A Travis Konecny power play goal (that’s right, a goal by the second power play unit! It’s like a unicorn!), made possible by an outstanding play and pass by Dale Weise (in the offensive zone! It’s like seeing two unicorns!), is what would allow the Flyers to tie things up about three minutes later. That 1-1 score is how the two teams would head to intermission — but another two penalties before the period ended would set the stage for a wild second period.

It was again Manning and Del Zotto who took high-sticking penalties in the last two minutes of the first period, this time both two-minute penalties about 80 seconds apart. The Flyers were able to weather the 5-on-3 into the second period, but Vancouver’s Markus Granlund would score on a rebound right as the second penalty expired to give the Canucks a momentary lead.
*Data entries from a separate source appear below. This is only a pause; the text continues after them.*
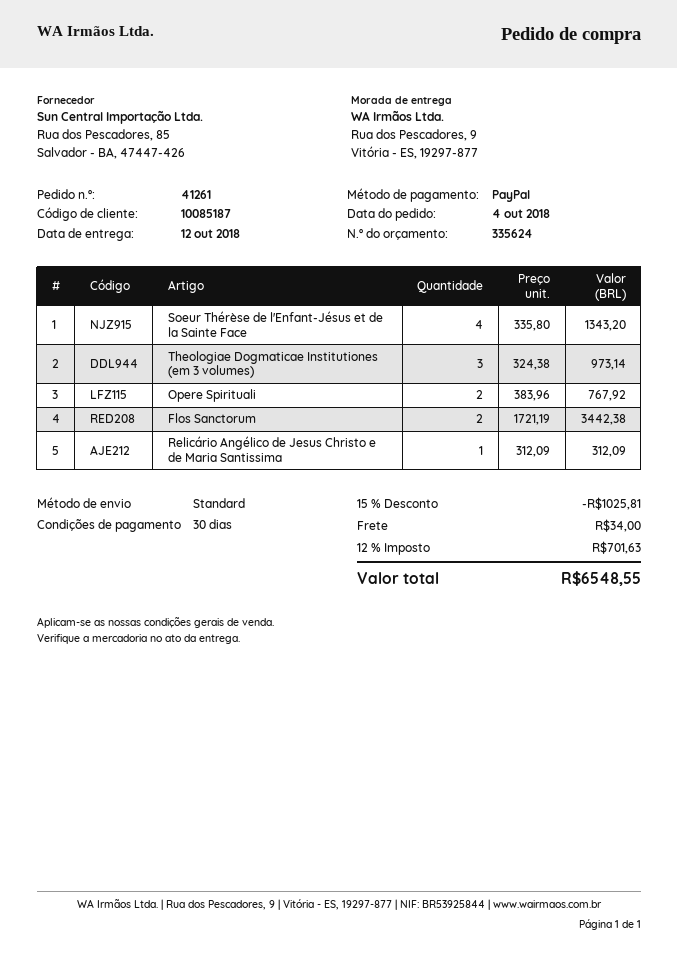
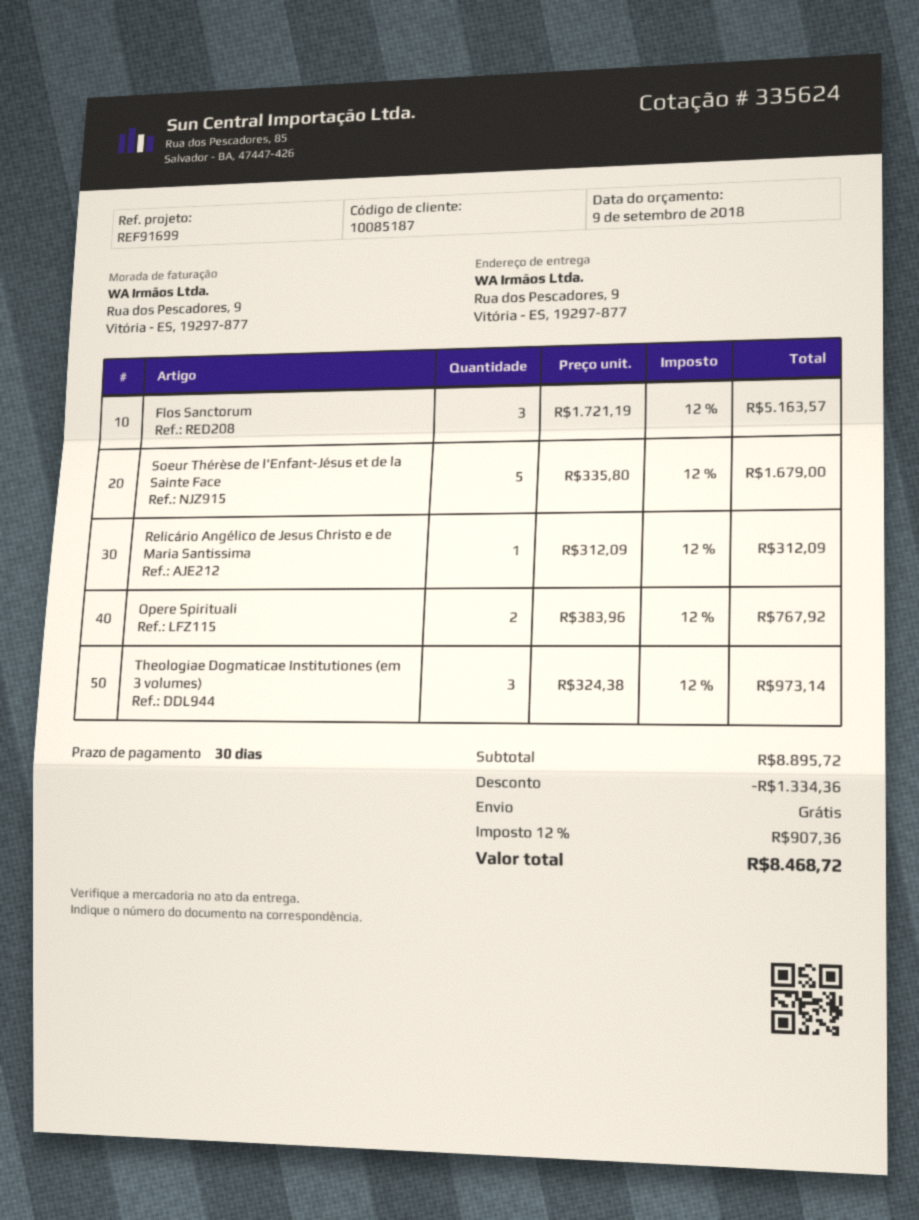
Soeur Thérèse de l'Enfant-Jésus et de la Sainte Face: 4 x 335.80 = 1343.20 -> 5 x 335.80 = 1679.00
Flos Sanctorum: 2 x 1721.19 = 3442.38 -> 3 x 1721.19 = 5163.57
discount: 1025.81 -> 1334.36
shipping: 34.00 -> 0.00
tax: 12% = 701.63 -> 12% = 907.36
total: 6548.55 -> 8468.72

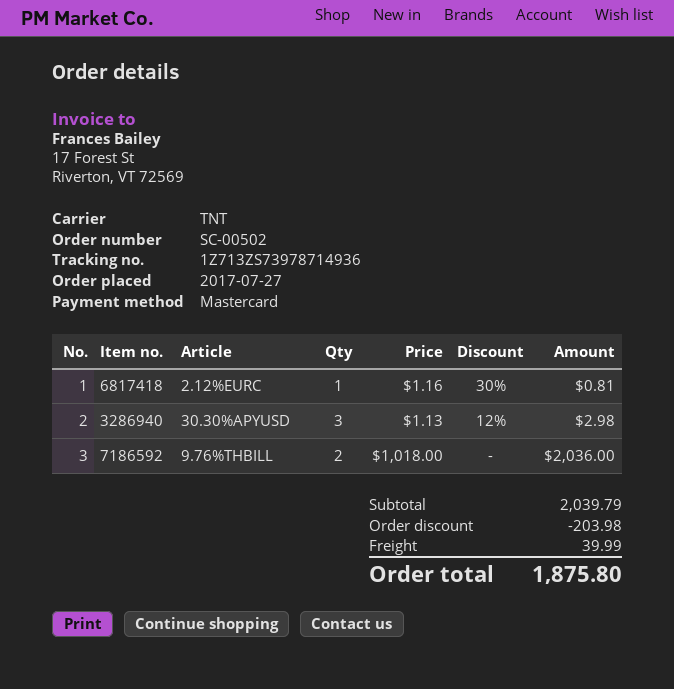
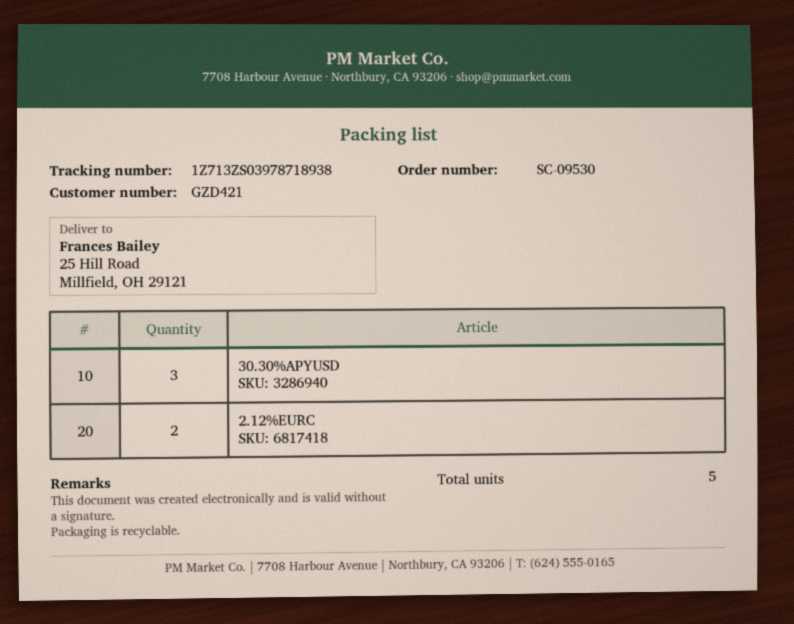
order number: SC-00502 -> SC-09530
tracking number: 1Z713ZS73978714936 -> 1Z713ZS03978718938
2.12%EURC: 1 -> 2
9.76%THBILL: 2 -> none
And then the Flyers would make their next move, getting help offensively from guys who haven’t done much scoring this year. A beautiful pass by Matt Read led to Pierre-Edouard Bellemare firing a rocket past Ryan Miller for just his second goal of the season. That would create a tie game that would only last for 18 seconds — at which point Sean Couturier slammed home a fantastic pass down low by Jakub Voracek to give the Flyers a 3-2 lead.

But then that lead was also rather short-lived, as Granlund needed just 22 seconds after Couturier’s goal to slam a puck basically through Mason’s pads in close — surely Mason’s low point of the night — to tie the game back up. And the visitors didn’t need much more time to take their second lead of the game, with Vancouver taking advantage of some poor transition defense by the orange and black to see Brandon Sutter deflect a pass behind Mason right in front of the crease.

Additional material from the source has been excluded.